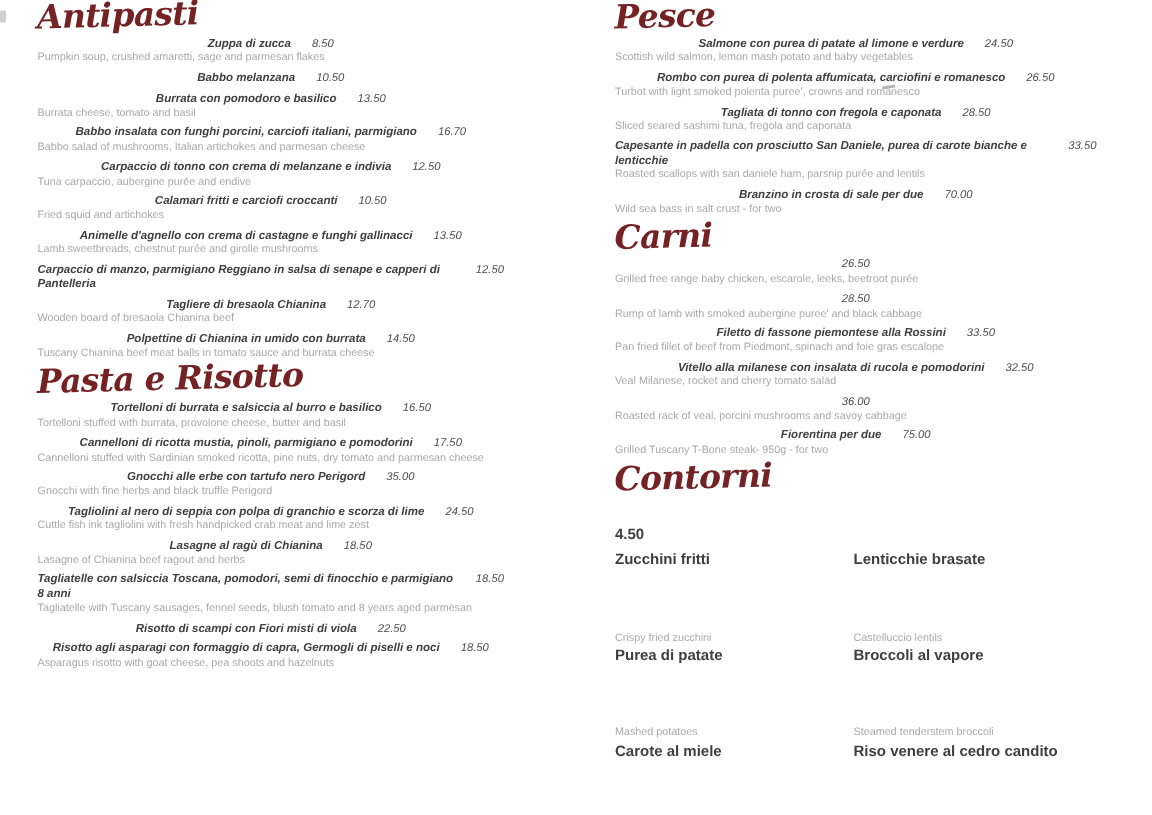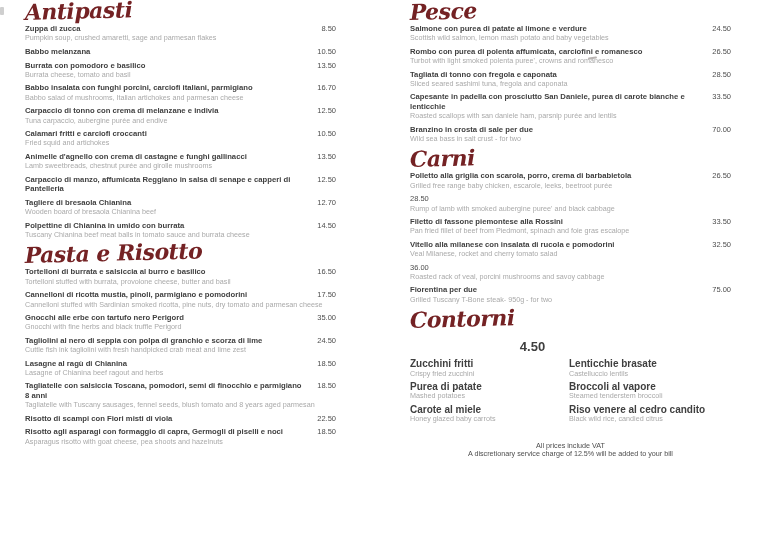--- a/index.html
+++ b/index.html
@@ -25,45 +25,45 @@
     transform:rotate(-1.5deg);transform-origin:left bottom;
     white-space:nowrap;
   }
   .h-antipasti{margin:27px 0 8px 6px;}
   .h-pasta{margin:9px 0 15px 2px;font-size:23px;line-height:26px;}
   .h-pesce{margin:34px 0 5px 1px;}
   .h-carni{margin:12px 0 11px 3px;}
   .h-contorni{margin:20px 0 0 0;}
   .items{display:block;}
   .item{margin-bottom:4.4px;}
-  .row{display:flex;justify-content:space-between;align-items:baseline;}
+  .row{display:flex;justify-content:center;align-items:baseline;font-style:italic;}
   .name{
     font-weight:bold;font-size:7.7px;line-height:9.4px;color:#3f3f3f;
     padding-right:14px;
   }
   .price{
     font-size:7.5px;line-height:9.4px;color:#4d4d4d;white-space:nowrap;
     flex-shrink:0;
   }
   .desc{font-size:7.2px;line-height:9px;color:#a9a9a9;}
   .smudge{
     position:absolute;left:178px;top:57px;width:9px;height:2px;
     background:#b9b4b2;border-radius:2px;transform:rotate(-8deg);
   }
   .contorni-price{
-    width:245px;text-align:center;margin-top:10px;
-    font-weight:bold;font-size:13px;line-height:9px;color:#3f3f3f;
+    width:245px;margin-top:20px;
+    font-weight:bold;font-size:10px;line-height:9px;color:#3f3f3f;
   }
   .sides{
     display:grid;grid-template-columns:159px auto;column-gap:0;
     margin-top:8px;
   }
   .side-item{margin-bottom:4.4px;}
   .side-name{font-weight:bold;font-size:10px;line-height:9.4px;color:#3f3f3f;}
-  .side-desc{font-size:7.2px;line-height:9px;color:#a9a9a9;}
+  .side-desc{font-size:7.2px;line-height:9px;color:#a9a9a9;margin-top:41px;}
   .footer{
     margin-top:14px;text-align:center;
     font-size:7.2px;line-height:8.6px;color:#4d4d4d;
   }
 </style>
 </head>
 <body>
 
 <div class="page">
 
@@ -124,21 +124,21 @@
         <div class="item">
           <div class="row">
             <span class="name">Animelle d'agnello con crema di castagne e funghi gallinacci</span>
             <span class="price">13.50</span>
           </div>
           <div class="desc">Lamb sweetbreads, chestnut purée and girolle mushrooms</div>
         </div>
 
         <div class="item">
           <div class="row">
-            <span class="name">Carpaccio di manzo, affumicata Reggiano in salsa di senape e capperi di Pantelleria</span>
+            <span class="name">Carpaccio di manzo, parmigiano Reggiano in salsa di senape e capperi di Pantelleria</span>
             <span class="price">12.50</span>
           </div>
         </div>
 
         <div class="item">
           <div class="row">
             <span class="name">Tagliere di bresaola Chianina</span>
             <span class="price">12.70</span>
           </div>
           <div class="desc">Wooden board of bresaola Chianina beef</div>
@@ -268,21 +268,20 @@
           </div>
           <div class="desc">Wild sea bass in salt crust - for two</div>
         </div>
       </div>
 
     <h1 class="script h-carni">Carni</h1>
     <div class="items">
 
         <div class="item">
           <div class="row">
-            <span class="name">Polletto alla griglia con scarola, porro, crema di barbabietola</span>
             <span class="price">26.50</span>
           </div>
           <div class="desc">Grilled free range baby chicken, escarole, leeks, beetroot purée</div>
         </div>
 
         <div class="item">
           <div class="row">
             <span class="price">28.50</span>
           </div>
           <div class="desc">Rump of lamb with smoked aubergine puree' and black cabbage</div>

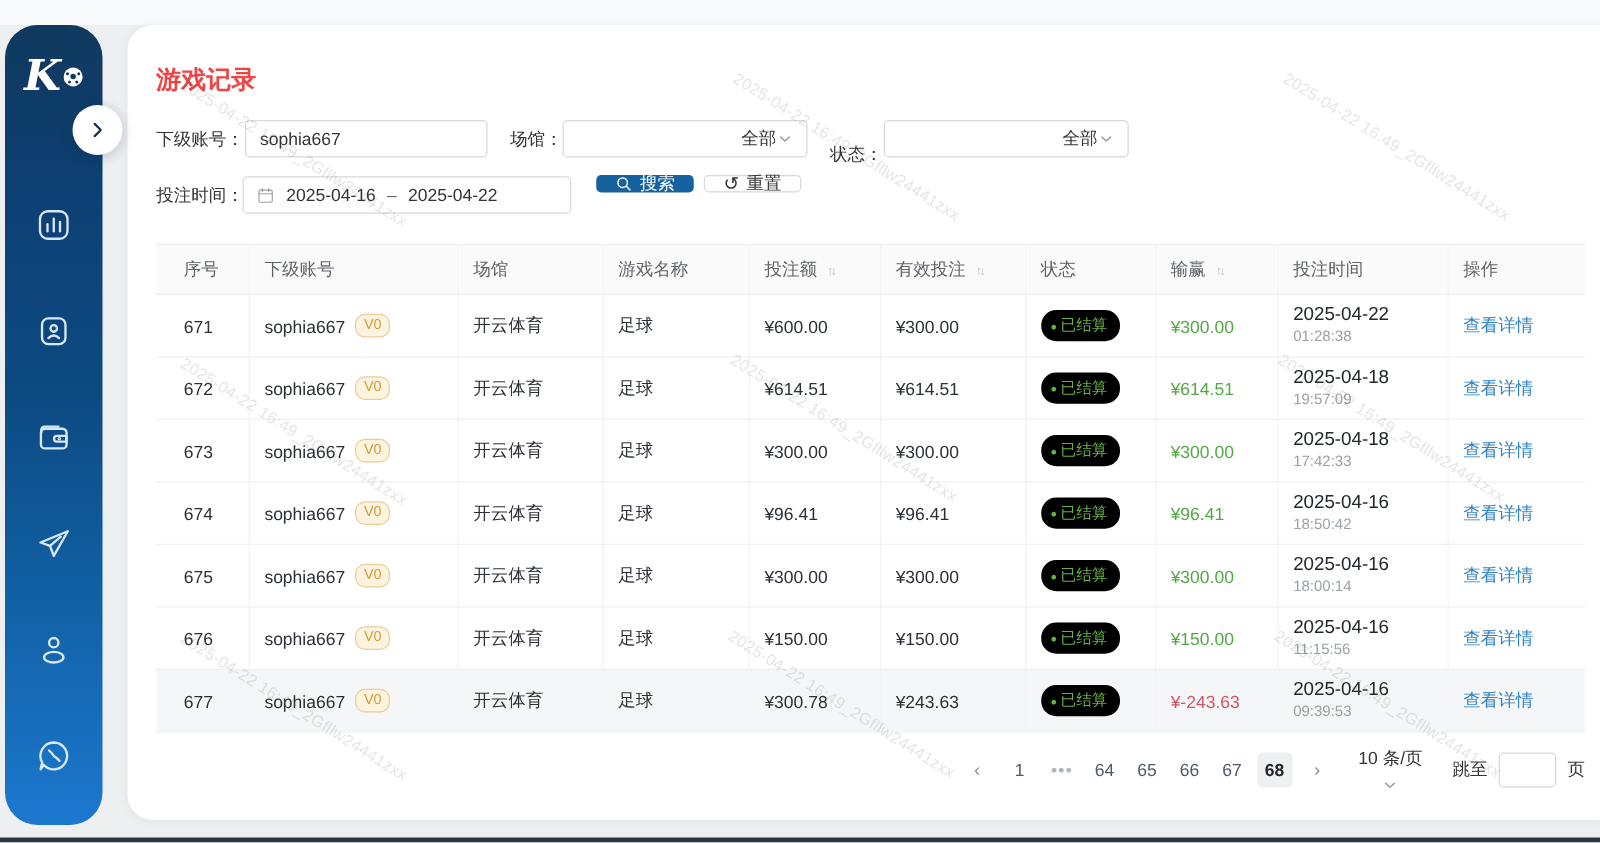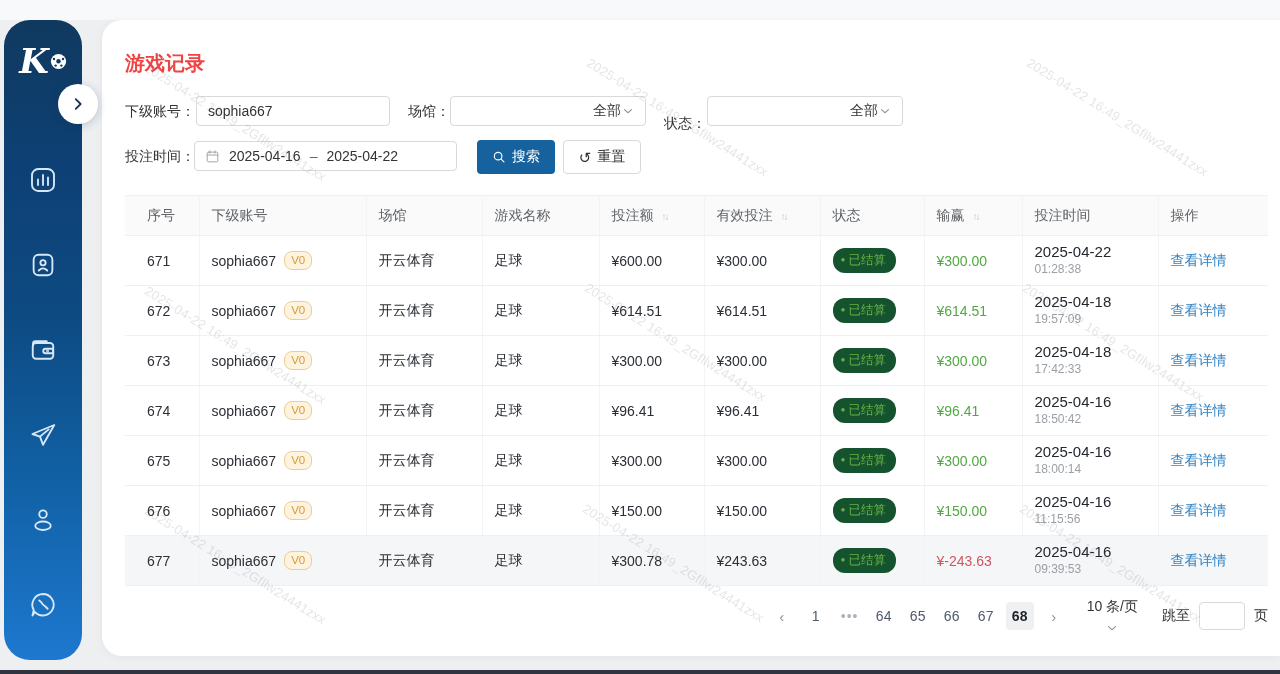--- a/index.html
+++ b/index.html
@@ -28,39 +28,39 @@
   
   .flabel { position:absolute; height:30px; line-height:30px; font-size:14px; color:#333; }
   .fbox { position:absolute; height:30px; border:1px solid #d9d9d9; border-radius:4px; background:#fff;
     display:flex; align-items:center; font-size:14px; color:#333; }
   .fbox input { border:none; outline:none; font-size:14px; color:#333; width:100%; padding:0 11px; font-family:inherit; background:transparent; }
   .select { justify-content:flex-end; padding:0 10px 0 11px; cursor:pointer; }
   .chev svg { width:14px; height:14px; stroke:#8f959e; fill:none; stroke-width:1.8; stroke-linecap:round; stroke-linejoin:round; display:block; }
   .date-box { padding:0 10px; gap:9px; }
   .date-box .cal svg { width:15px; height:15px; stroke:#9aa0a6; fill:none; stroke-width:1.5; stroke-linecap:round; display:block; }
   .date-sep { color:#666; }
-  .btn { position:absolute; height:34px; border-radius:4px; font-size:14px; display:flex; align-items:center; justify-content:center; gap:6px; cursor:pointer; border:none; font-family:inherit; }
+  .btn { position:absolute; height:14px; border-radius:4px; font-size:14px; display:flex; align-items:center; justify-content:center; gap:6px; cursor:pointer; border:none; font-family:inherit; }
   .btn-search { background:#16629f; color:#fff; width:78px; }
   .btn-search svg { width:14px; height:14px; stroke:#fff; fill:none; stroke-width:2; stroke-linecap:round; }
   .btn-reset { background:#fff; color:#333; width:78px; border:1px solid #d9d9d9; }
   .reset-glyph { font-size:15px; line-height:1; color:#333; }
 
   
   .tbl { position:absolute; left:23px; top:175px; width:1143px; border-collapse:collapse; table-layout:fixed; }
   .tbl th, .tbl td { text-align:left; font-weight:normal; border-bottom:1px solid #eef0f2; border-right:1px solid #f3f4f6; padding:0 12px; font-size:14px; overflow:hidden; white-space:nowrap; }
   .tbl th:last-child, .tbl td:last-child { border-right:none; }
   .tbl thead th { height:40px; background:#fafafa; color:#5f6368; border-top:1px solid #eef0f2; }
   .tbl tbody td { height:49px; color:#2b2f36; }
   .tbl th:first-child, .tbl td:first-child { padding-left:22px; }
   .seq { color:#9aa0a6; }
   .row-hl td { background:#f5f6f7; }
   .sort { display:inline-block; margin-left:8px; font-size:10px; color:#c0c4cc; letter-spacing:-2px; }
   .acct-cell { display:flex; align-items:center; gap:8px; height:49px; }
   .v-badge { font-size:11.5px; color:#d29b3a; background:#fdf3df; border:1px solid #eccd96; border-radius:8px; padding:1px 6px; line-height:1.35; }
-  .pill { display:inline-flex; align-items:center; gap:3px; background:#14532d; color:#67b045; font-size:12.5px; border-radius:12px; padding:4px 10px 4px 8px;font-family:Liberation Serif, serif; }
+  .pill { display:inline-flex; align-items:center; gap:3px; background:#000000; color:#67b045; font-size:12.5px; border-radius:12px; padding:4px 10px 4px 8px; }
   .pill .dot { font-size:14px; line-height:0; }
   .win-pos { color:#52a843; }
   .win-neg { color:#d05560; }
   .dt-date { font-size:15px; color:#23272e; line-height:1.25; }
   .dt-time { font-size:12px; color:#9aa0a6; line-height:1.3; }
   .link { color:#2f82c4; cursor:pointer; }
 
   
   .pager { position:absolute; right:12px; top:580px; height:32px; display:flex; align-items:center; font-size:14px; color:#4e5969; }
   .pg-item { min-width:28px; height:28px; display:flex; align-items:center; justify-content:center; margin:0 3px; border-radius:4px; cursor:pointer; }

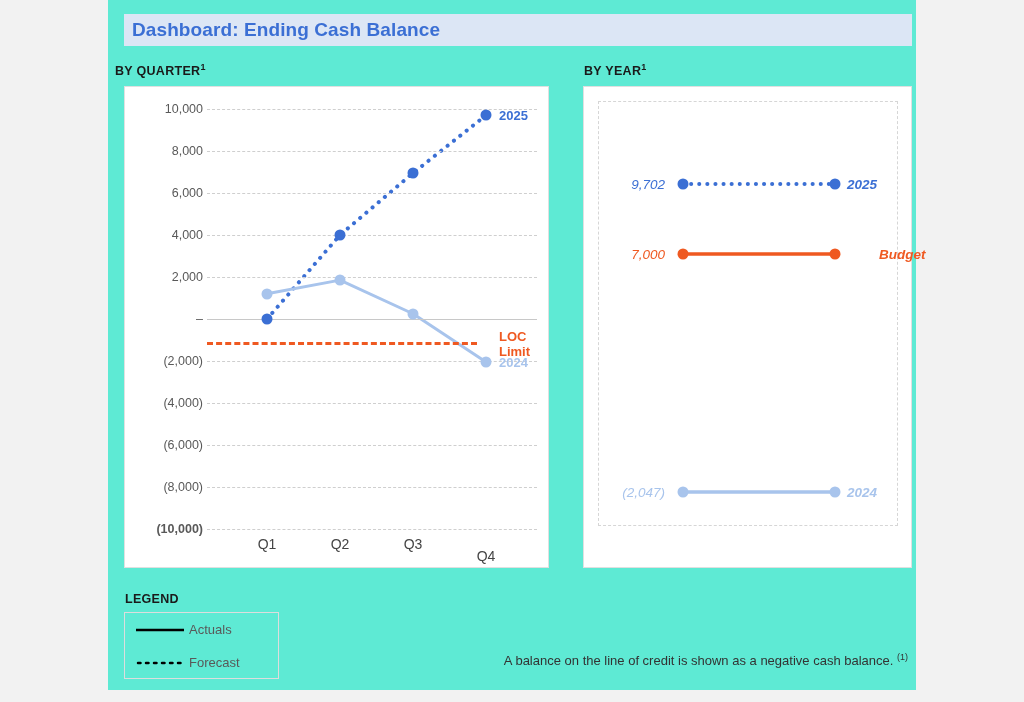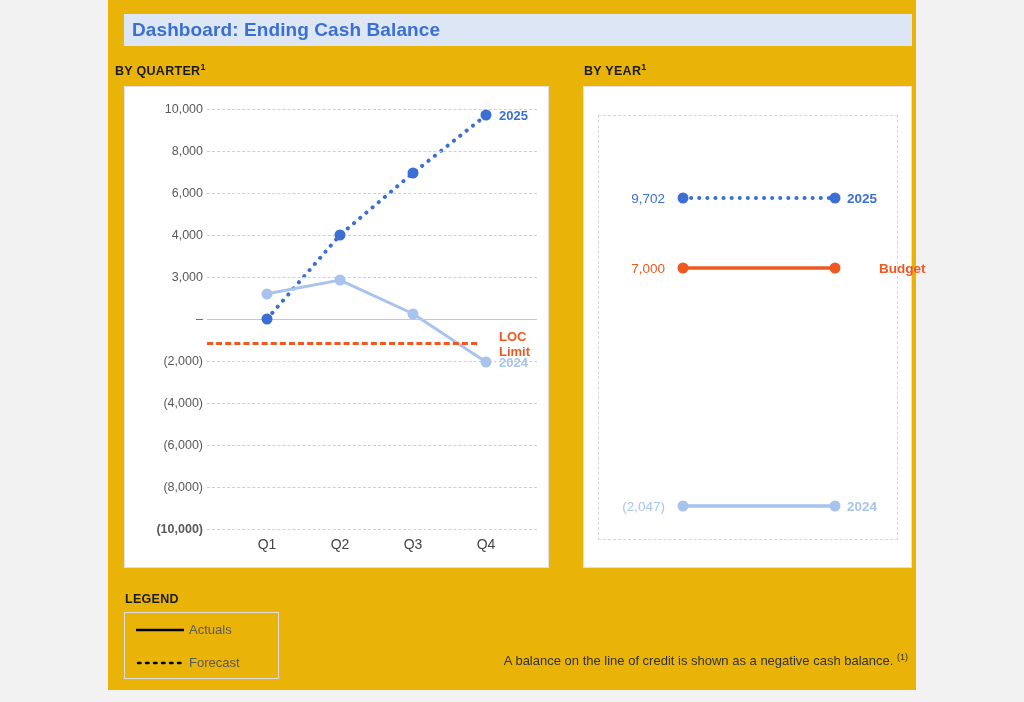--- a/index.html
+++ b/index.html
@@ -13,21 +13,21 @@
     font-family: "Liberation Sans", sans-serif;
     overflow: hidden;
   }
 
   #card {
     position: absolute;
     left: 108px;
     top: 0;
     width: 808px;
     height: 690px;
-    background: #eab308;
+    background: #5eead4;
   }
 
   
   #header-banner {
     position: absolute;
     left: 16px;
     top: 14px;
     width: 788px;
     height: 32px;
     background: #dce6f5;
@@ -147,25 +147,26 @@
     top: 86px;
     width: 329px;
     height: 482px;
     border: 1px solid #e0e0e0;
     background: #ffffff;
     box-sizing: border-box;
   }
   #year-inner {
     position: absolute;
     left: 14px;
-    top: 28px;
+    top: 14px;
     width: 300px;
     height: 425px;
     border: 1px dashed #d6d6d6;
     box-sizing: border-box;
+    font-style: italic;
   }
   .yr-value {
     position: absolute;
     right: 232px;
     font-size: 13.5px;
     transform: translateY(-50%);
     white-space: nowrap;
   }
   .yr-name {
     position: absolute;
@@ -254,21 +255,21 @@
   <div class="section-label" id="label-by-year">
     <span>BY YEAR</span><sup>1</sup>
   </div>
 
   <div id="quarter-panel">
     <div id="yaxis">
         <div class="ytick" style="top: 22px;">10,000</div>
         <div class="ytick" style="top: 64px;">8,000</div>
         <div class="ytick" style="top: 106px;">6,000</div>
         <div class="ytick" style="top: 148px;">4,000</div>
-        <div class="ytick" style="top: 190px;">3,000</div>
+        <div class="ytick" style="top: 190px;">2,000</div>
         <div class="ytick" style="top: 232px;">–</div>
         <div class="ytick" style="top: 274px;">(2,000)</div>
         <div class="ytick" style="top: 316px;">(4,000)</div>
         <div class="ytick" style="top: 358px;">(6,000)</div>
         <div class="ytick" style="top: 400px;">(8,000)</div>
         <div class="ytick" style="top: 442px; font-weight: bold;">(10,000)</div>
       </div>
     <div id="plot">
       <svg id="quarter-svg" width="343" height="482" style="position:absolute;left:0;top:0;">
           <polyline points="60,232 133,148 206,86.05 279,28.258" fill="none" stroke="#3b6fd4" stroke-width="4" stroke-linecap="round" stroke-linejoin="round" stroke-dasharray="0.1 8"></polyline>
@@ -281,21 +282,21 @@
         <div class="gridline" style="top: 190px;"></div>
         <div class="gridline zero" style="top: 232px;"></div>
         <div class="gridline" style="top: 274px;"></div>
         <div class="gridline" style="top: 316px;"></div>
         <div class="gridline" style="top: 358px;"></div>
         <div class="gridline" style="top: 400px;"></div>
         <div class="gridline" style="top: 442px;"></div>
         <div class="xtick" style="left: 60px;">Q1</div>
         <div class="xtick" style="left: 133px;">Q2</div>
         <div class="xtick" style="left: 206px;">Q3</div>
-        <div class="xtick" style="left: 279px;">Q4</div>
+        <div class="xtick" style="left: 279px; margin-top: 12px;">Q4</div>
         <div class="pt pt-2025" style="left: 60px; top: 232px;"></div>
         <div class="pt pt-2025" style="left: 133px; top: 148px;"></div>
         <div class="pt pt-2025" style="left: 206px; top: 86.05px;"></div>
         <div class="pt pt-2025" style="left: 279px; top: 28.258px;"></div>
         <div class="series-label lbl-2025" style="left: 292px; top: 28.258px;">2025</div>
         <div class="pt pt-2024" style="left: 60px; top: 206.8px;"></div>
         <div class="pt pt-2024" style="left: 133px; top: 193.15px;"></div>
         <div class="pt pt-2024" style="left: 206px; top: 226.75px;"></div>
         <div class="pt pt-2024" style="left: 279px; top: 274.987px;"></div>
         <div class="series-label lbl-2024" style="left: 292px; top: 274.987px;">2024</div>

_ _ _ _

**Task to complete:**
Count the lines of the entries that hold the string "series", then state that number and nothing more.

**Completed task:**
2